Records for this exercise: Begin
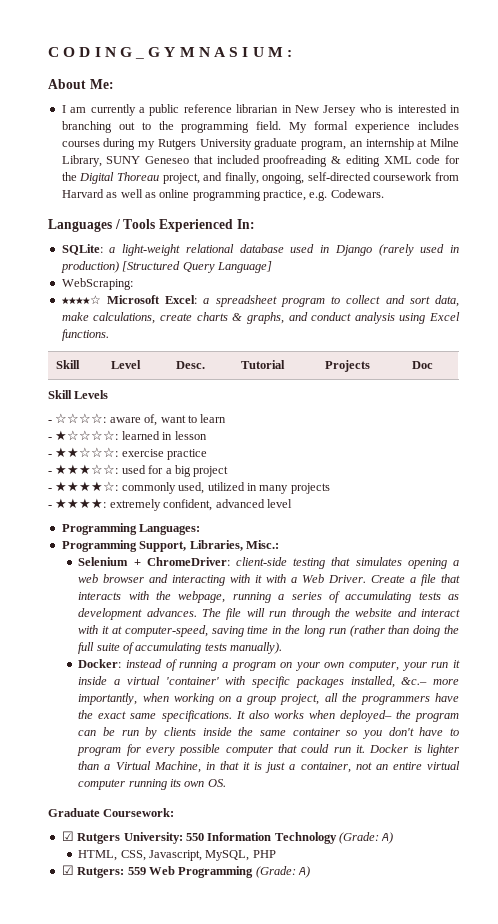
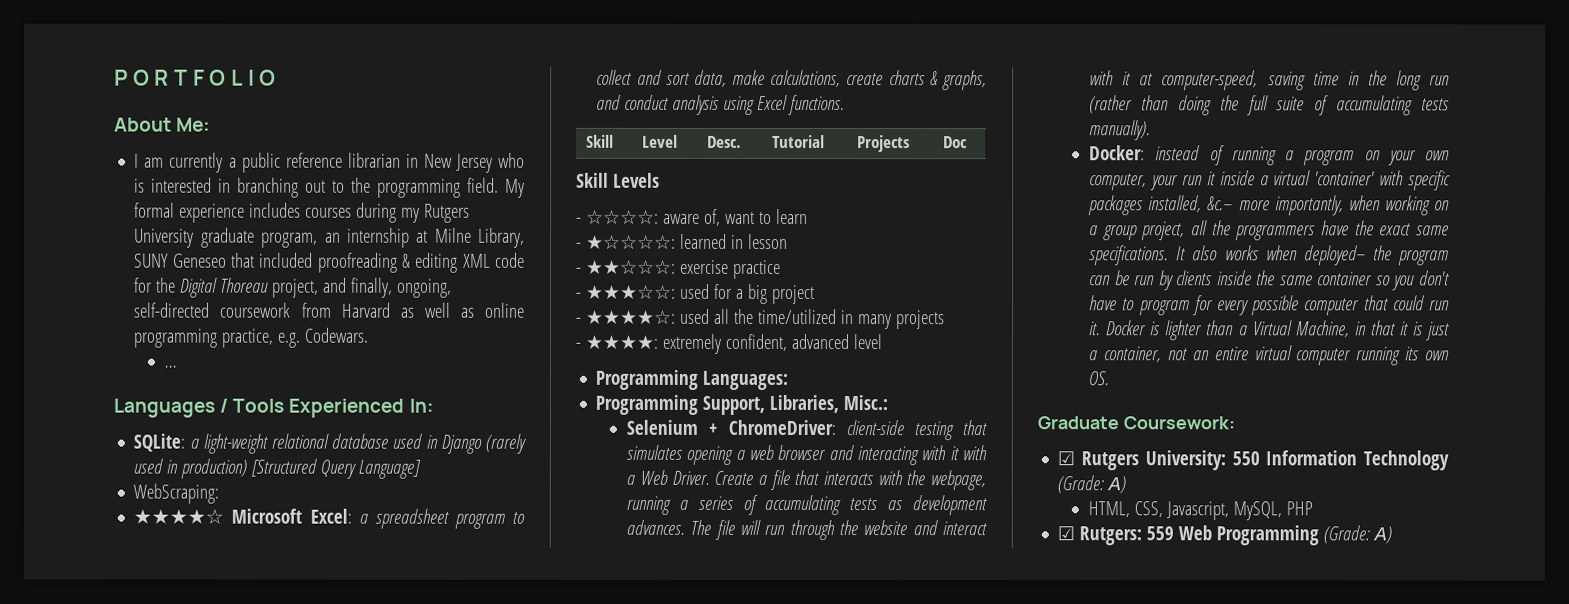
- C O D I N G _ G Y M N A S I U M :
+ P O R T F O L I O
+ ...
- - ★★★★☆: commonly used, utilized in many projects
+ - ★★★★☆: used all the time/utilized in many projects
Records for this exercise: End
What is expected: Copy every line in the data above that has the string "projects" in it.

Response below:
- - ★★★★☆: commonly used, utilized in many projects
+ - ★★★★☆: used all the time/utilized in many projects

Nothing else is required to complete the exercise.